> EXTRACTED RECORDS:

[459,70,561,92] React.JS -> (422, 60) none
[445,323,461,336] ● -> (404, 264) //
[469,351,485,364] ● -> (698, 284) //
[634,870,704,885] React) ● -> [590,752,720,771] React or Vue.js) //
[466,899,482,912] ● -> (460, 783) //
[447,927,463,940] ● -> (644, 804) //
==
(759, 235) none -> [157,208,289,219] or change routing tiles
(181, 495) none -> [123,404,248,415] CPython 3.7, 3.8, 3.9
--
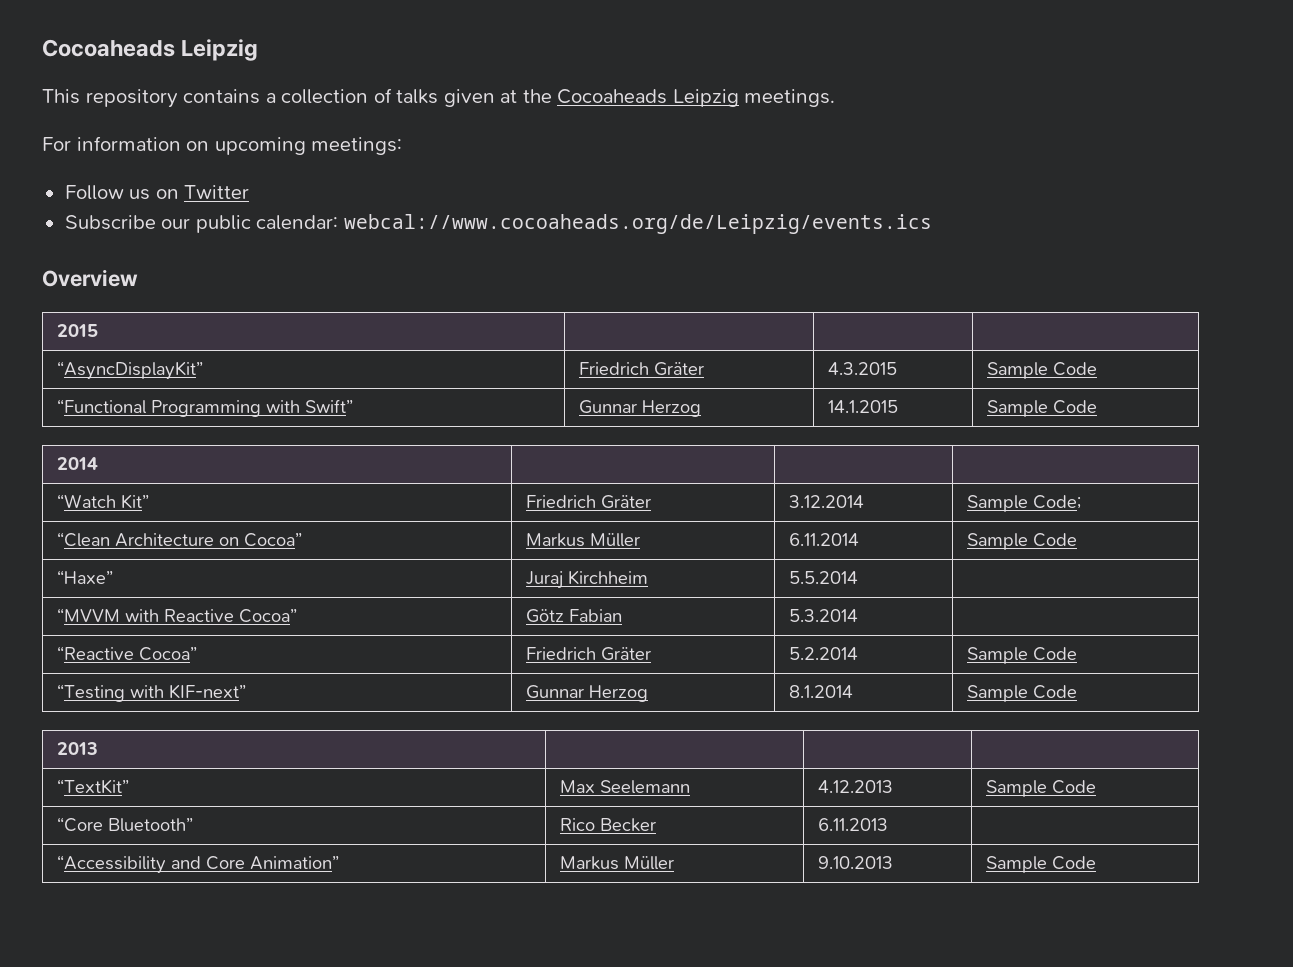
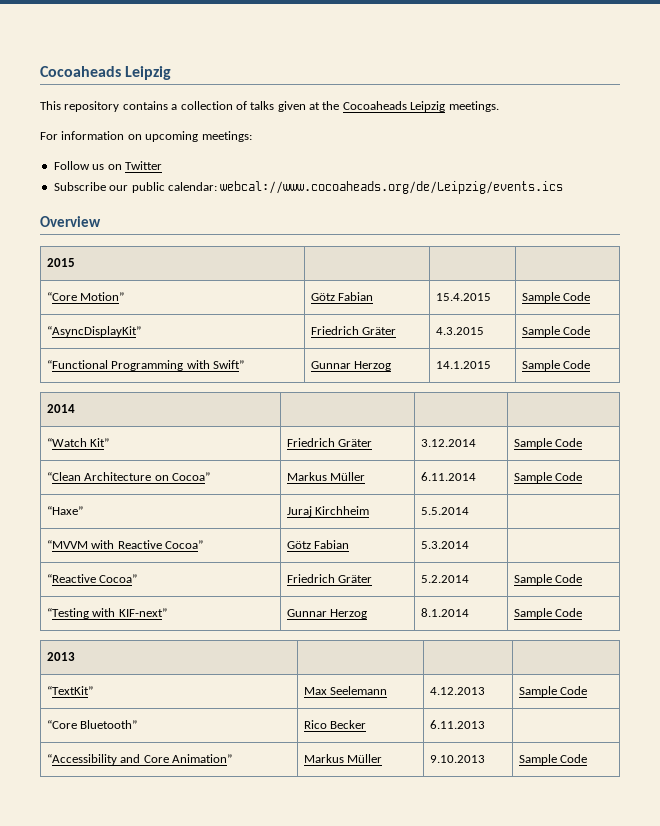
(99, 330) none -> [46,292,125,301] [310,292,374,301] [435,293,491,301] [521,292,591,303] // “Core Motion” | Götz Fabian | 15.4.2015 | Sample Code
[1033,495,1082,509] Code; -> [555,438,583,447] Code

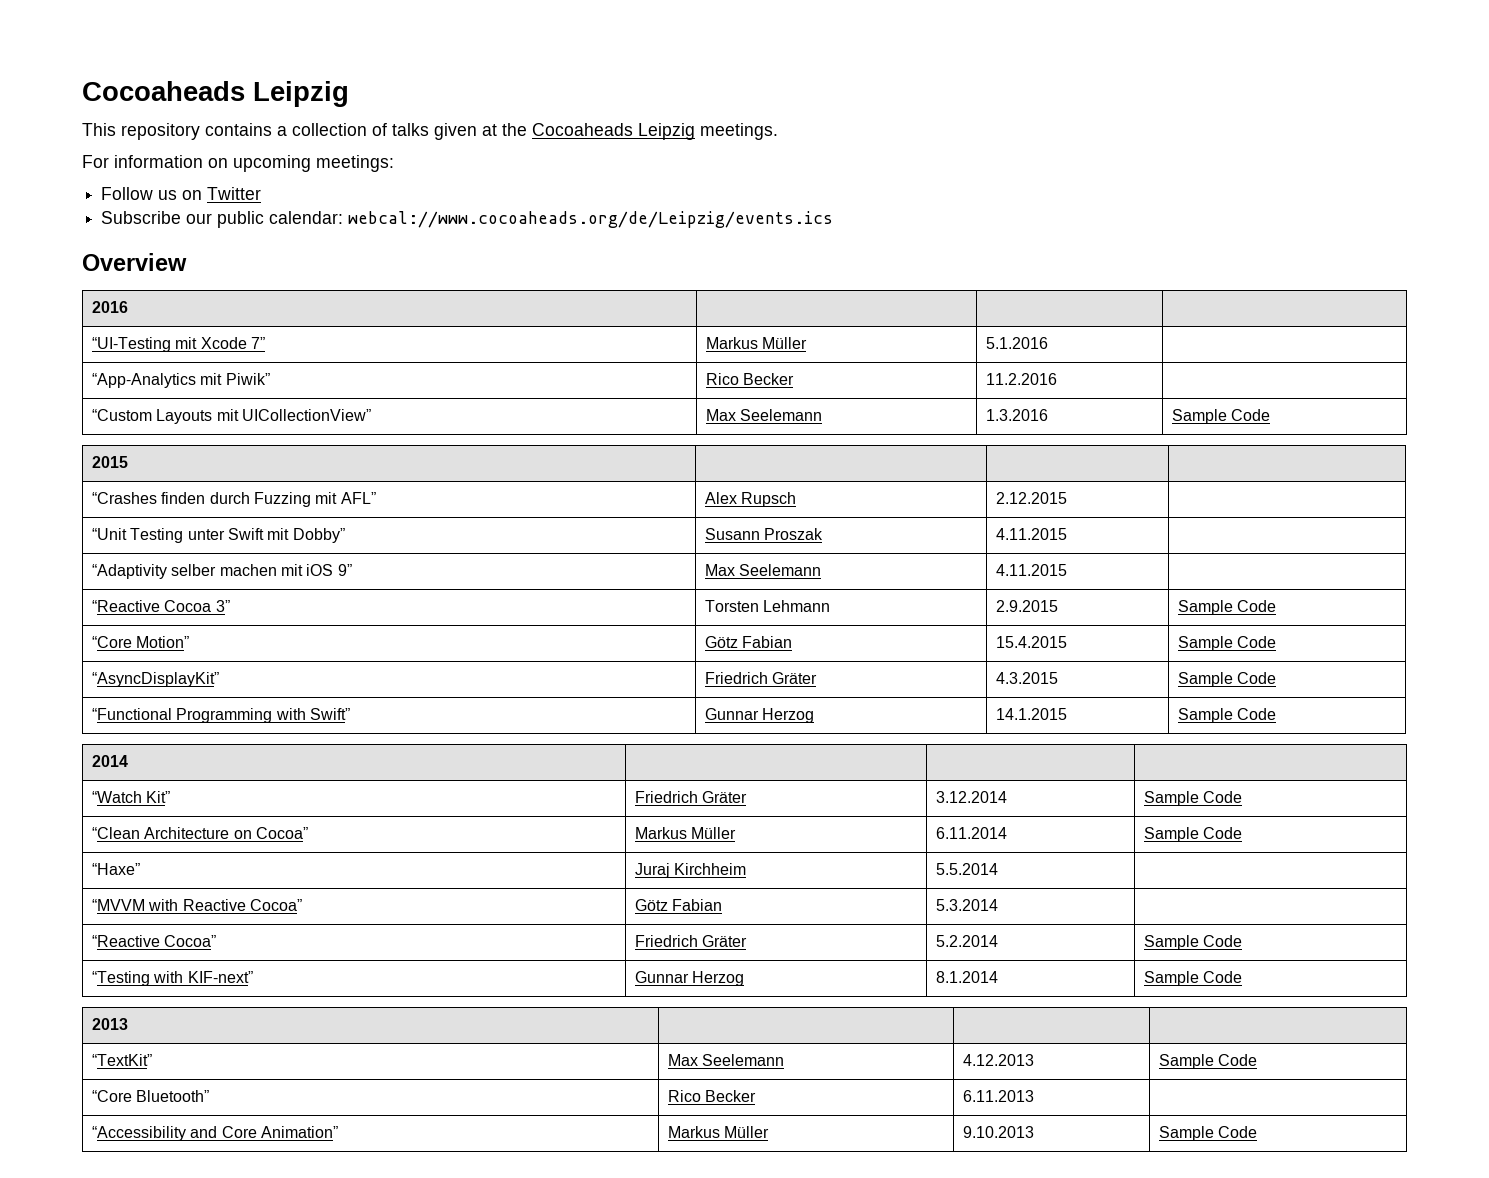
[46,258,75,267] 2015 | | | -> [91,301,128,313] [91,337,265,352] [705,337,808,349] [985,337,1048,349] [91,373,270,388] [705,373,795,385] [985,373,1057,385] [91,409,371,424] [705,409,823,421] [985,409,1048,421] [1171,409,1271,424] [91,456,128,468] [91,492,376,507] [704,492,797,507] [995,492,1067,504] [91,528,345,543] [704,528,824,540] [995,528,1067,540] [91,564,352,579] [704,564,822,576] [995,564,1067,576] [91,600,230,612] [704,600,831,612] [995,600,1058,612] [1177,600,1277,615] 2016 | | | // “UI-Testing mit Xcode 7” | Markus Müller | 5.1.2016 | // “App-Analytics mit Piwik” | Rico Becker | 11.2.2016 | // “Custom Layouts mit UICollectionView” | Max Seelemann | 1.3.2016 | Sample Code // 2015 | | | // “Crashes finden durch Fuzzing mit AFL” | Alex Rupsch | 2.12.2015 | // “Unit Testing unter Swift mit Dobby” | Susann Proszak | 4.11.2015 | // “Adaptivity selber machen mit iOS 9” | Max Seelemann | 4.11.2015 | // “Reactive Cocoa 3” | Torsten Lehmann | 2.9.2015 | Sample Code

> WHAT YOU NEED TO DO:
Word for word, restate the lines above from the line containing "[634,870,704,885] React) ●" through the line containing "[447,927,463,940] ● -> (644, 804) //", with both included and nothing else.

> TASK RESULT:
[634,870,704,885] React) ● -> [590,752,720,771] React or Vue.js) //
[466,899,482,912] ● -> (460, 783) //
[447,927,463,940] ● -> (644, 804) //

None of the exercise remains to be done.